Inutile dire che i gioielli in cassaforte erano sontuosi come tutti quelli degli Aga Khan (suo padre per il 70mo compleanno si fece regalare tanti carati quanto i chili che pesava) ma mai esagerati o di troppo come quelli offerti dal più famoso cugino Kerim Aga Khan alla consorte Salima. Sadruddin non amava lo sfarzo dei carati, né voleva passare alle cronache per gli esorbitanti costi di certe parure, seppure la prima moglie Nina Dyer ne avesse pretese di straordinarie. Proprio per questo preferiva sempre puntare su affetti e ricordi, corrisposti e speciali nati da momenti di reciproca scoperta. Come la stessa Kate Aga Khan ammise: «Quando ero giovane ed eravamo ad Alessandria d’Egitto, collezionavo foto di attrici americane, che poi mettevo in scatole di latta per i biscotti. Mai avrei pensato di possedere una collezione così unica di gioielli che rappresentavano libertà, modernità e bellezza». E d’altra parte anche se erano “scatolette ingioiellate” queste jeweled box rappresentavano un comune e incondizionato amore per il passato (dagli anni 20 agli anni 30), per l’eccezionale (erano miniature sui dieci centimetri) e per l’utile (contenendo ciprie o sigarette, erano dei necessaire indimenticabili).

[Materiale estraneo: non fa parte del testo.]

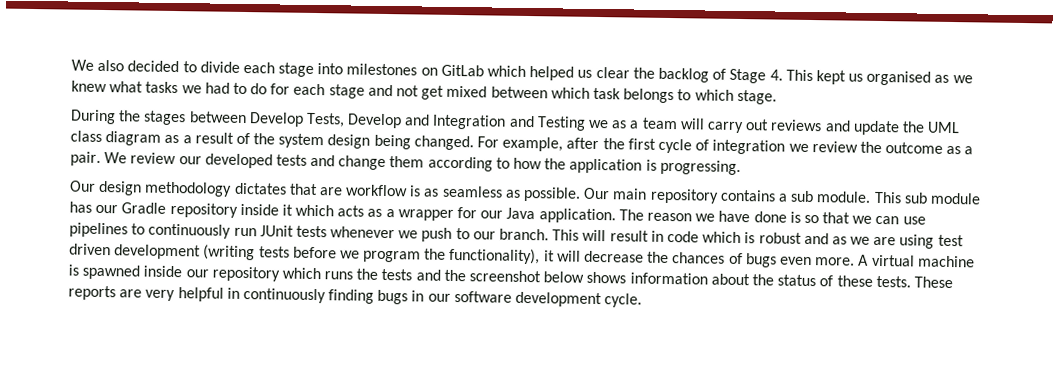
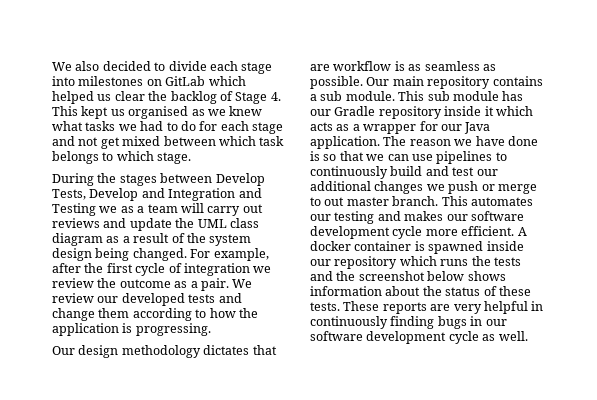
- The reason we have done is so that we can use pipelines to continuously run JUnit tests whenever we push to our branch. This will result in code which is robust and as we are using test driven development (writing tests before we program the functionality), it will decrease the chances of bugs even more. A virtual machine is spawned inside our repository which runs the tests and the screenshot below shows information about the status of these tests.
+ The reason we have done is so that we can use pipelines to continuously build and test our additional changes we push or merge to out master branch. This automates our testing and makes our software development cycle more efficient. A docker container is spawned inside our repository which runs the tests and the screenshot below shows information about the status of these tests.
- These reports are very helpful in continuously finding bugs in our software development cycle.
+ These reports are very helpful in continuously finding bugs in our software development cycle as well.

"Sadri" sapeva bene che Kate amava i libri antichi, specie se avevano copertine e rilegature grafiche Art Déco e un giorno pensando anche a questo, passò da Cartier dove era già cliente e si fece conquistare da un vanity case. Ne seguirono altre in cui osava anche contrattare il prezzo (sempre da Cartier da 950 sterline ne offrì 850 ovvero 14mila sterline se si considera il tasso di cambio storico dell’epoca).
Come ricorda Pierre Rainero, il direttore degli archivi, stile e immagine di Cartier nel volume Jeweled Splendour of the Art Deco (ed. Thames&Hudson): «La collezione arrivò a quasi 100 pezzi fra sigarettiere, porta cipria, minaudière e vanity case con orologi». Sadruddin sapeva bene che le sedi di Cartier nel mondo ma anche la Place Vendôme (la piazza dei gioiellieri a Parigi) e altri antiquari avrebbero riservato sorprese per gli anni a venire.
Scelti da lei, trovati da lui o proposti dai gioiellieri (come testimonia una lettera del 1968 di Cartier Londra) erano sempre diversi negli stili. Non solo miniature persiane ma omaggi alla natura selvaggia cinese grazie a Black, Starr & Frost, lacche giapponesi eleganti e lineari oltre a femminili finezze tubulari di gusto Impero. Fra queste alcune erano stemperate da Strauss Allard&Meyer da sfavillanti papaveri e anemoni di Bensimon, fiori di prugno indiamantati, cipressi stilizzati di Van Cleef&Arpels e pantere Cartier quasi tridimensionali tanto con cura erano state create.
Seppure le dediche incise erano abbastanza telegrafiche, l’ultima jewelled box, del 1927, firmata Van Cleef&Arpels (come molte altre), è la più emozionante. Non certo per il suo motivo geometrico a foglie ma per i caratteri cubitali con cui Sadruddin scriveva alla consorte. «A Kate da Sadri, trent’anni (e più) di felicità. 25 novembre 2002».
Fu l’ultima perché il 12 maggio dell’anno dopo morì a Boston per un cancro (lo stesso giorno in cui anni prima mancò il fratello Alì in un incidente d’auto). Fortuna vuole che ora questa inestimabile collezione ha viaggiato per il mondo per essere ammirata tra musei (Cooper-Hewitt a NYC nel 2017), scuole (come lo è stato nel 2018 all'Ecole VanCleef&Arpels di Parigi) e istituti nel mondo. Covid permettendo, si potranno ammirare ancora dal vivo.